Tiene razón el joven analista Héctor Gayoso, en un artículo publicado en un periódico digital, cuando critica a los que “hacen de la denuncia el único modo de intervención pública”. En líneas precedentes ya explicamos el porqué. Y es aquí donde es oportuno rescatar las ideas vitales del autor de “La educación como práctica de la libertad” y “La pedagogía del oprimido”, cuando defiende y reivindica lo utópico, no como un ideal irrealizable, sino como “la dialectización de los actos de denunciar y anunciar, el acto de denunciar la estructura deshumanizante y de anunciar la estructura humanizante (…). Por esa razón, la utopía es también un compromiso histórico”. A la denuncia, en un proceso dialéctico permanente, debe añadirse el anuncio.
¿Somos una sociedad deshumanizada? Totalmente.
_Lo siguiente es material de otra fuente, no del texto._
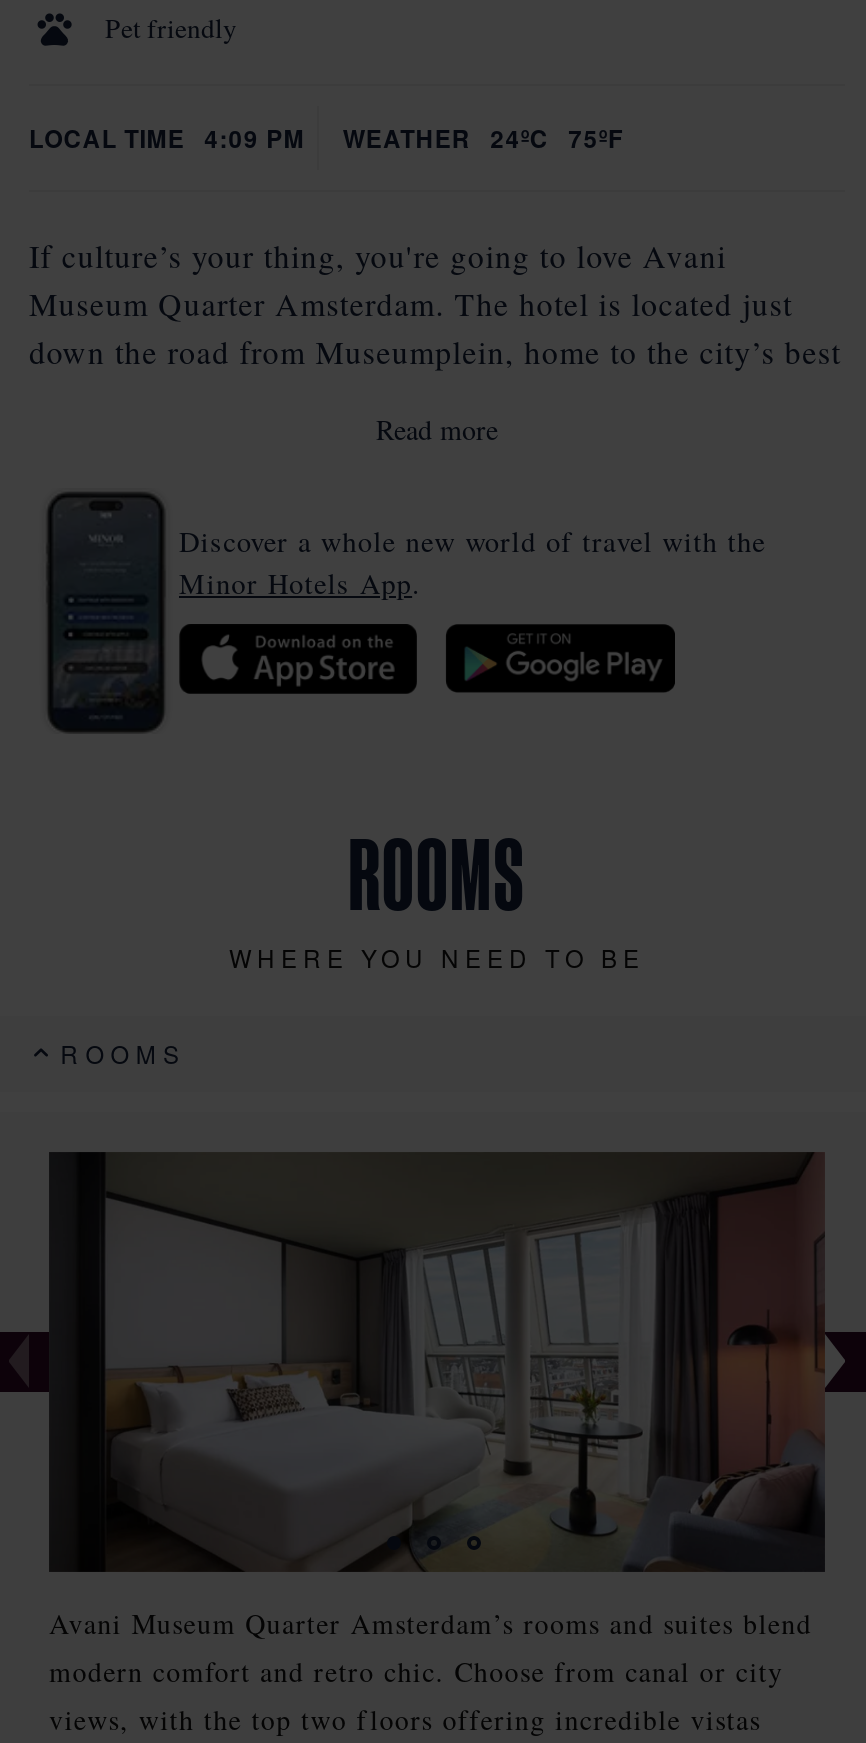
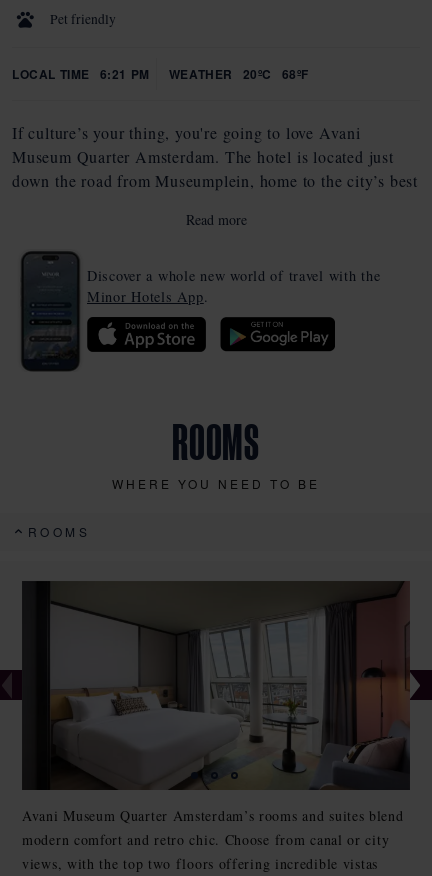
- LOCAL TIME 4:09 PM
+ LOCAL TIME 6:21 PM

- WEATHER 24ºC 75ºF
+ WEATHER 20ºC 68ºF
Vivimos contemplando los laberintos de nuestro propio ombligo (Eduardo Galeano). Percibimos las deformaciones estructurales que nos duelen, pero no las asimilamos en el sentido crítico “de la toma de conciencia”. Obviamente, sin el acto de la “acción-reflexión”, sin la praxis, las denuncias se agotan en la nada.
La política es una totalidad internamente coherente. Aunque este artículo parezca atorado en la década de los setenta, en su visión anticipadora de la realidad, Freire ya describía y nos advertía, cincuenta años atrás, sobre los lugares comunes en las redes sociales: “El ser alienado no busca un mundo auténtico. Esto provoca una nostalgia: añora otro país y lamenta haber nacido en el suyo. Tiene vergüenza de su realidad. Vive en el otro país y trata de imitarlo y se cree culto mientras menos nativo es”. Sin la dialéctica denuncia-anuncio, sin la “conciencia transformada en concientización”, seguiremos naufragando en el mismo río, desafiando, incluso, la sentencia de Heráclito. Todo permanecerá igual, aunque se incendie el país detrás del teclado. Buen provecho.